Personal details
- Born: 1972 (age 53–54) Thika, Kenya
- Education: Laurea University (BS) University of Eastern Finland (MPH, MS) Harvard University (MPA) University of Helsinki

= Fadumo Dayib =

Somali politician

Fadumo Qasim Dayib, nicknamed Deeqo -which means "Gift" in Somali-, is a Somali politician and the first woman to run for President of Somalia, standing for the November 2016 election.

==Early life and education==
Dayib was born in 1972 in Thika, Kenya to Somali parents. Her mother travelled there after losing eleven previous children to preventable diseases. Her father, who was a truck driver, gave her mother and young brother a lift. They married on their way to Kenya and settled in Thika. Both of her parents were illiterate yet her father spoke several languages. And her mother was an enterprising business woman, who sold tea by the roadside. She had two more siblings born in Kenya. Her parents divorced when she was young. Her family were expelled from Nairobi in 1989 and deported to Mogadishu. Her mother was temporarily imprisoned because her brother was suspected of funding a group opposed to Siad Barre. Dayib's mother sold everything to enable her and her siblings to escape as refugees to Finland, where she has lived since 1990.

Dayib did not learn to read and write until she was fourteen years old. She studied in Finland to become a critical care nurse, earning two master's degrees. She won a fellowship to the Harvard Kennedy School to study public administration. She is a doctoral candidate at the University of Helsinki researching United Nations Security Council Resolution 1325 (Peace, Women and Security).

==Career==
Dayib is a social change activist, a public health expert and a development practitioner. She has worked in the private sector on employment for refugees. She worked for the United Nations in Somalia setting up maternal health clinics in 2005 but was evacuated due to security concerns. She then set up HIV prevention offices and trained health care providers for the UN in Fiji and Liberia.In 2017, Fadumo became the first Somali woman to ever hold the position of country director in UN Somalia.

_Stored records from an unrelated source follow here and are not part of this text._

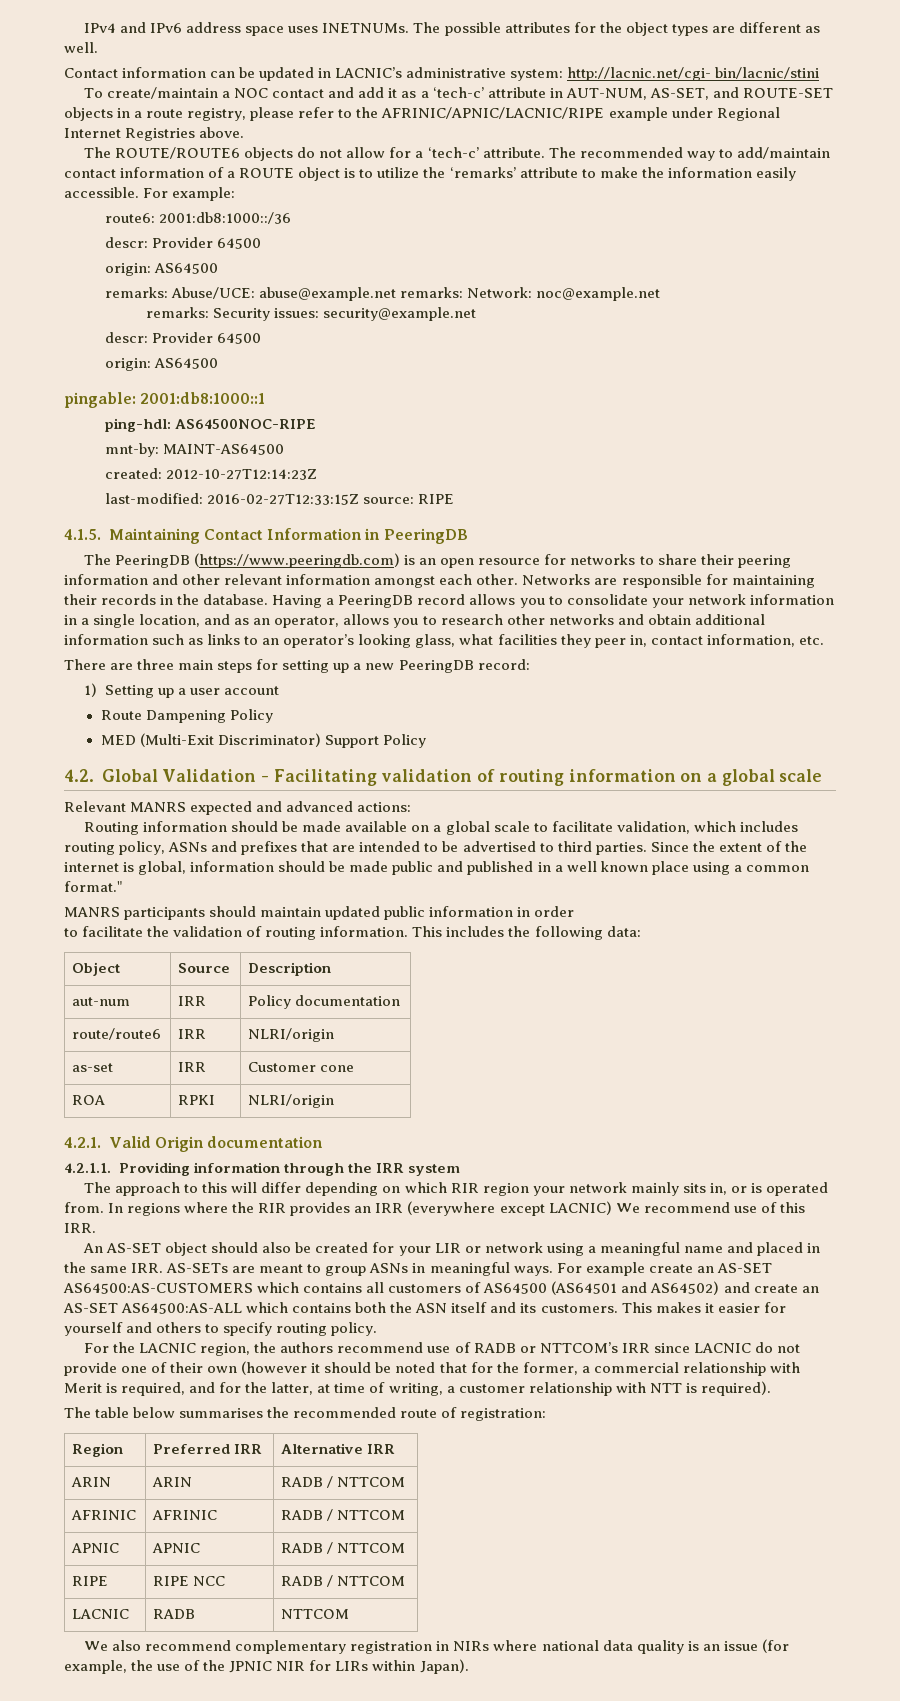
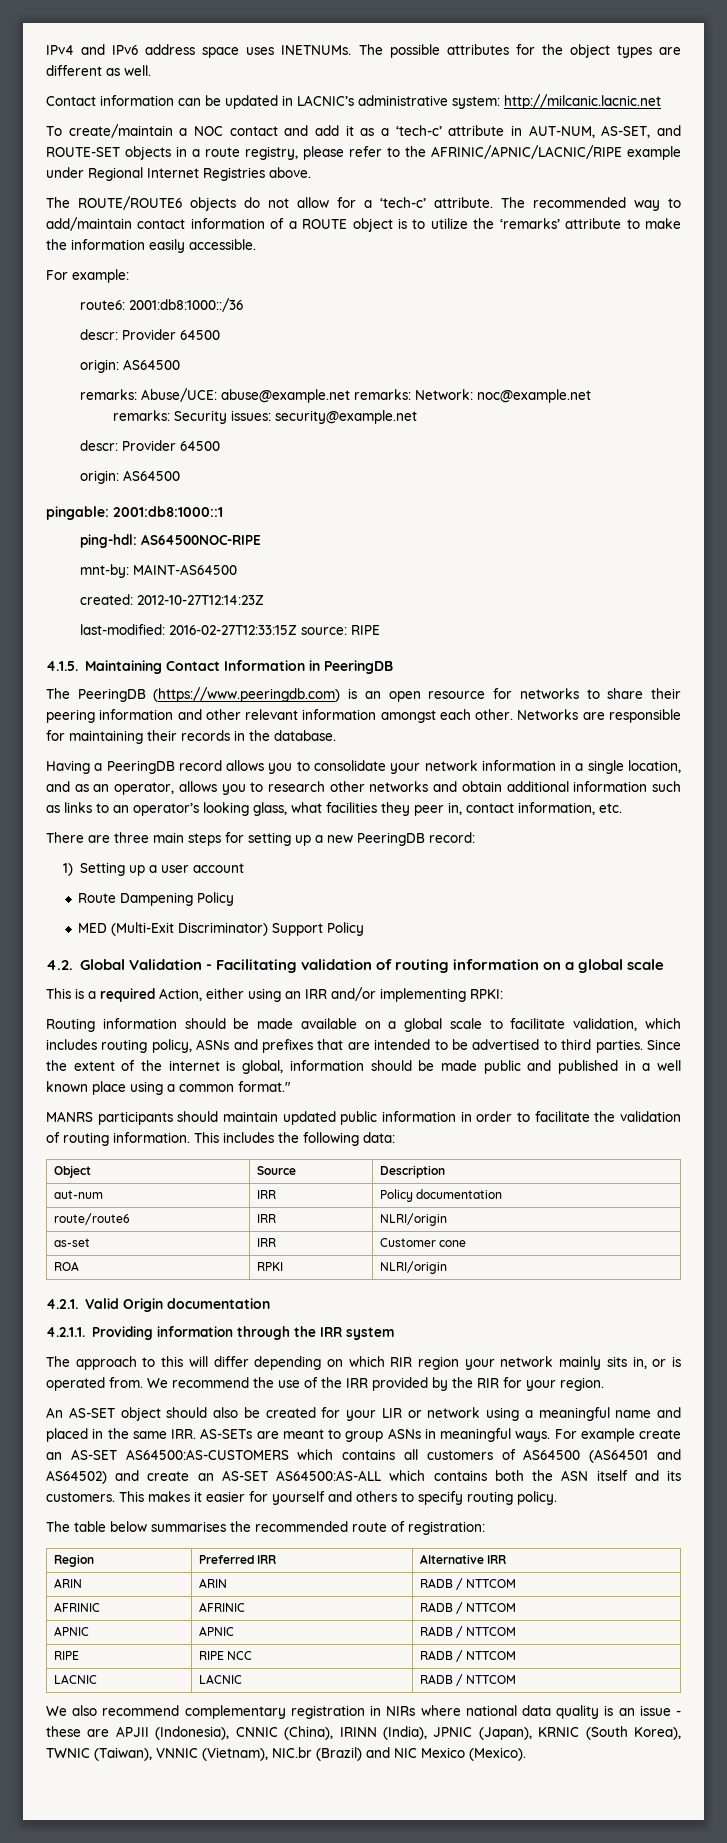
- Contact information can be updated in LACNIC’s administrative system: http://lacnic.net/cgi- bin/lacnic/stini
+ Contact information can be updated in LACNIC’s administrative system: http://milcanic.lacnic.net
- The recommended way to add/maintain contact information of a ROUTE object is to utilize the ‘remarks’ attribute to make the information easily accessible. For example:
+ The recommended way to add/maintain contact information of a ROUTE object is to utilize the ‘remarks’ attribute to make the information easily accessible.
+ For example:
- Networks are responsible for maintaining their records in the database. Having a PeeringDB record allows you to consolidate your network information in a single location, and as an operator, allows you to research other networks and obtain additional information such as links to an operator’s looking glass, what facilities they peer in, contact information, etc.
+ Networks are responsible for maintaining their records in the database.
+ Having a PeeringDB record allows you to consolidate your network information in a single location, and as an operator, allows you to research other networks and obtain additional information such as links to an operator’s looking glass, what facilities they peer in, contact information, etc.
- Relevant MANRS expected and advanced actions:
+ This is a required Action, either using an IRR and/or implementing RPKI:
- MANRS participants should maintain updated public information in order
- to facilitate the validation of routing information.
+ MANRS participants should maintain updated public information in order to facilitate the validation of routing information.
- In regions where the RIR provides an IRR (everywhere except LACNIC) We recommend use of this IRR.
+ We recommend the use of the IRR provided by the RIR for your region.
- For the LACNIC region, the authors recommend use of RADB or NTTCOM’s IRR since LACNIC do not provide one of their own (however it should be noted that for the former, a commercial relationship with Merit is required, and for the latter, at time of writing, a customer relationship with NTT is required).
- LACNIC | RADB | NTTCOM
+ LACNIC | LACNIC | RADB / NTTCOM
- We also recommend complementary registration in NIRs where national data quality is an issue (for example, the use of the JPNIC NIR for LIRs within Japan).
+ We also recommend complementary registration in NIRs where national data quality is an issue - these are APJII (Indonesia), CNNIC (China), IRINN (India), JPNIC (Japan), KRNIC (South Korea), TWNIC (Taiwan), VNNIC (Vietnam), NIC.br (Brazil) and NIC Mexico (Mexico).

Dayib announced her intention to run for President of Somalia in 2014 in the first democratic elections to be held since 1967. She was one of eighteen presidential candidates in 2016, including incumbent Hassan Sheikh Mohamud and eventual winner Mohamed Abdullahi Mohamed. She was the only female. Her decision to stand for the presidency attracted death threats. Her platform included anti-corruption policies, taking on female genital mutilation, ending the 4.5 clan-based governance system and dialoguing with al-Shabaab to encourage the group to cut their ties to international terrorist organisations and stop killing Somalis. She said that she had very little chance of winning because of corruption and the 4.5 clan-based governance system.

==Personal life==
Dayib has four children. She has declared her intention to continue being involved in the betterment of Somalia even after the election. Fadumo currently lives in Nairobi with her family.